=== Section Start ===

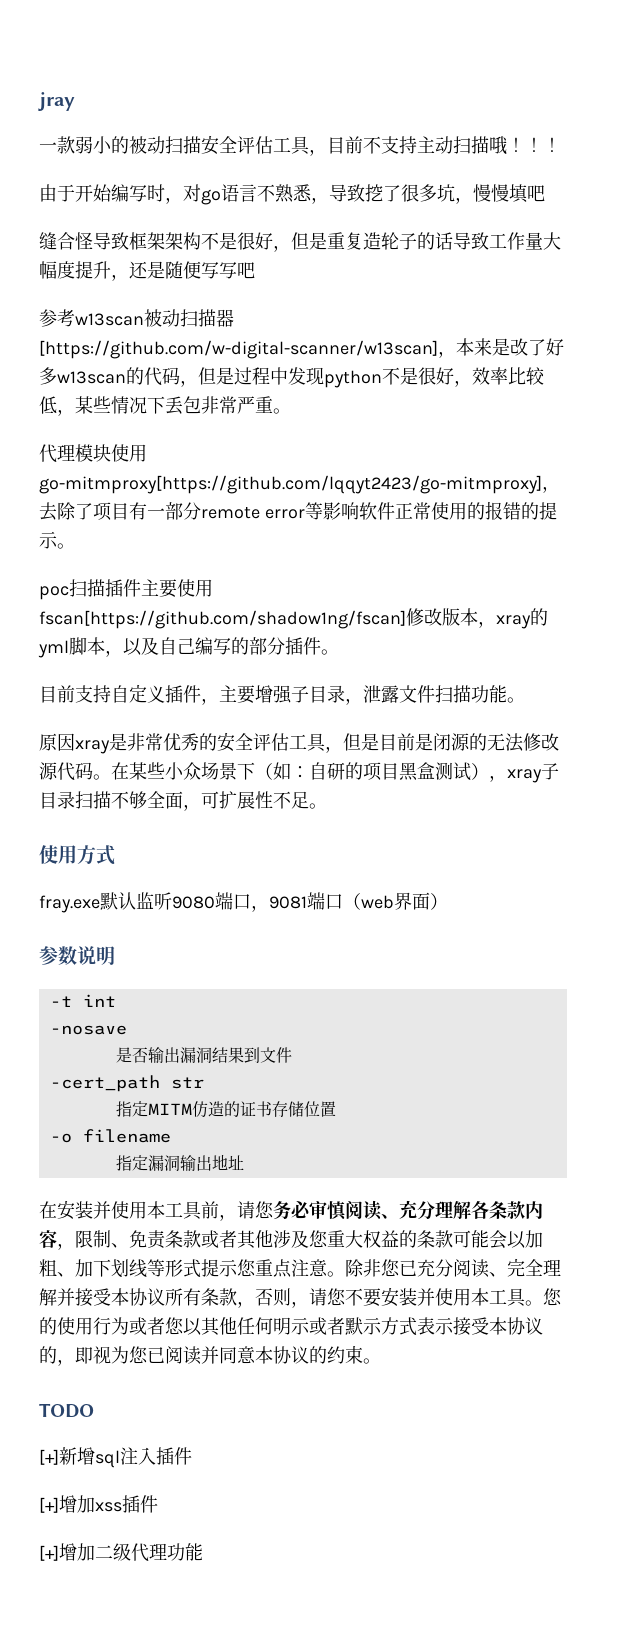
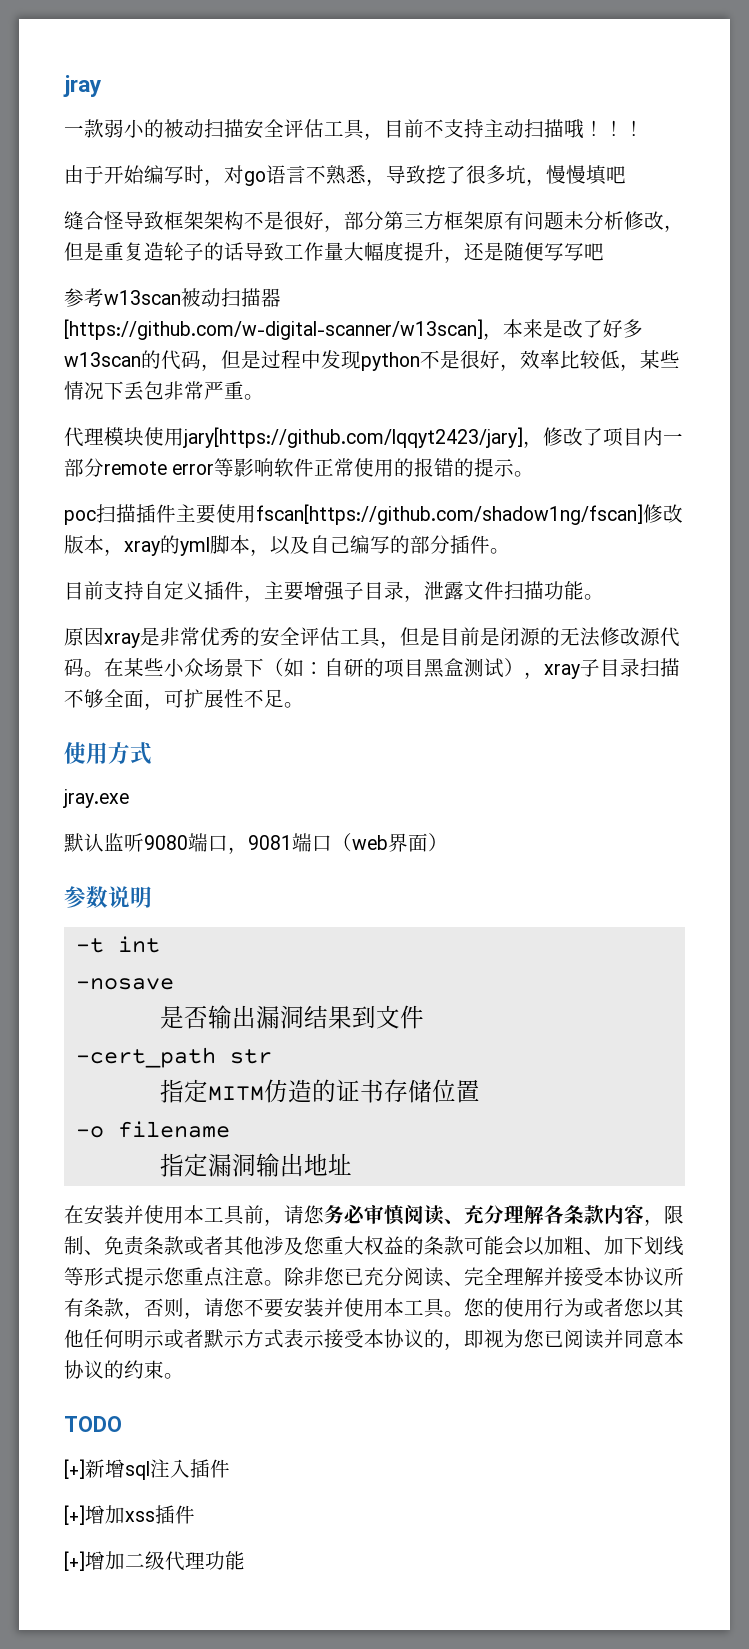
(291, 248) none -> [344,211,684,232] 部分第三方框架原有问题未分析修改，
[39,475,560,494] [39,502,147,521] go-mitmproxy[https://github.com/lqqyt2423/go-mitmproxy]，去除了项目有 -> [183,427,663,448] jary[https://github.com/lqqyt2423/jary]，修改了项目内
[39,895,100,913] fray.exe -> [63,789,129,808] jray.exe //

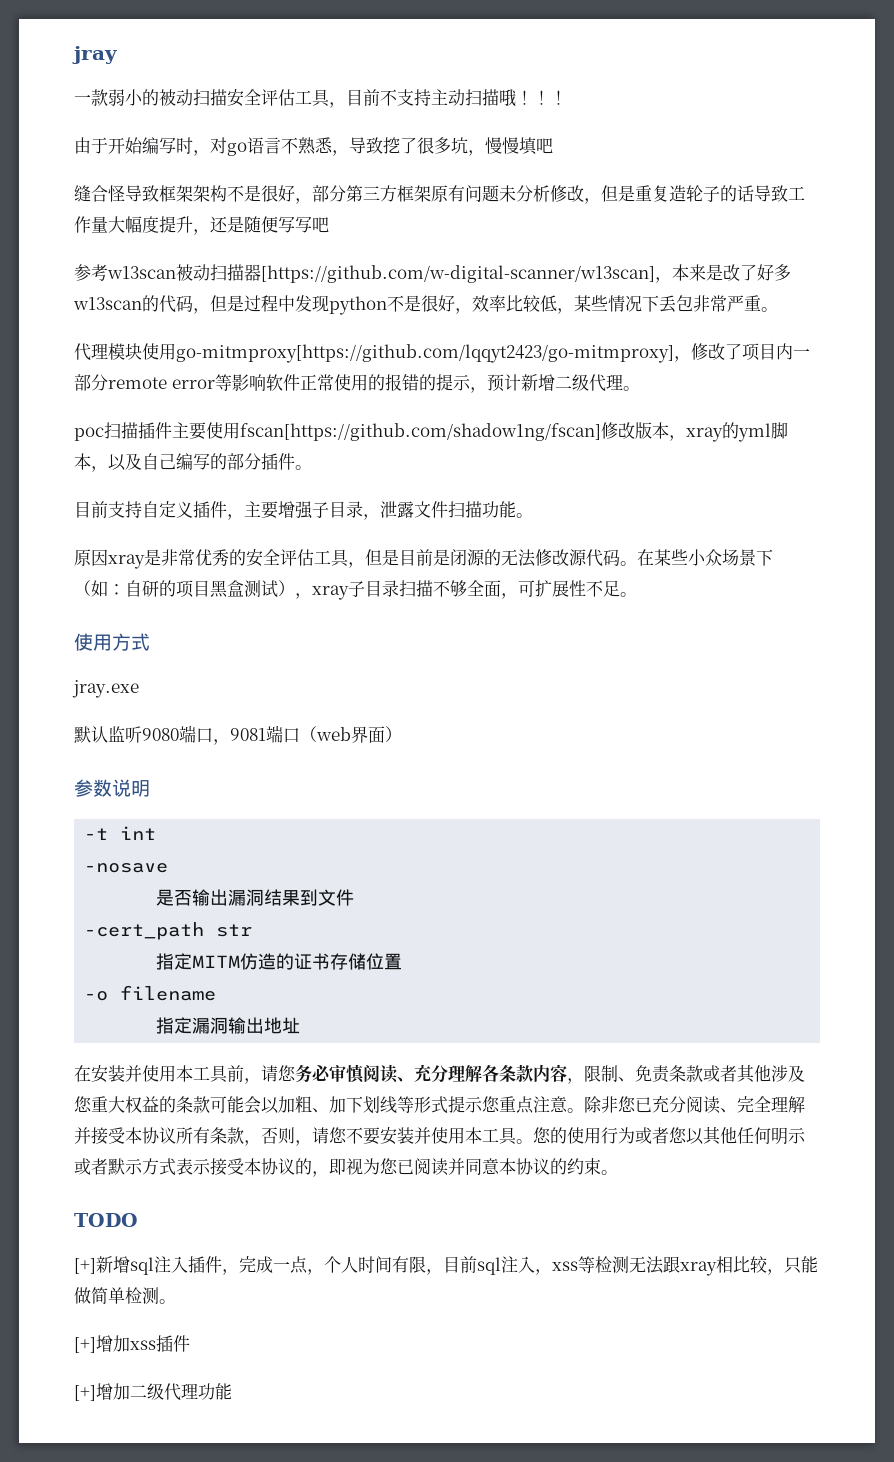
[183,427,523,448] jary[https://github.com/lqqyt2423/jary] -> [176,344,674,363] go-mitmproxy[https://github.com/lqqyt2423/go-mitmproxy]
(515, 468) none -> [469,374,623,393] ，预计新增二级代理
(230, 1468) none -> [222,1256,818,1276] [74,1287,176,1304] ，完成一点，个人时间有限，目前sql注入，xss等检测无法跟xray相比较，只能做简单检测。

=== Section End ===

■ AIM OF THE EXERCISE
Write out the listing above in full, word for word, with no pictures.

■ OUTPUT OF THE EXERCISE
(291, 248) none -> [344,211,684,232] 部分第三方框架原有问题未分析修改，
[39,475,560,494] [39,502,147,521] go-mitmproxy[https://github.com/lqqyt2423/go-mitmproxy]，去除了项目有 -> [183,427,663,448] jary[https://github.com/lqqyt2423/jary]，修改了项目内
[39,895,100,913] fray.exe -> [63,789,129,808] jray.exe //

[183,427,523,448] jary[https://github.com/lqqyt2423/jary] -> [176,344,674,363] go-mitmproxy[https://github.com/lqqyt2423/go-mitmproxy]
(515, 468) none -> [469,374,623,393] ，预计新增二级代理
(230, 1468) none -> [222,1256,818,1276] [74,1287,176,1304] ，完成一点，个人时间有限，目前sql注入，xss等检测无法跟xray相比较，只能做简单检测。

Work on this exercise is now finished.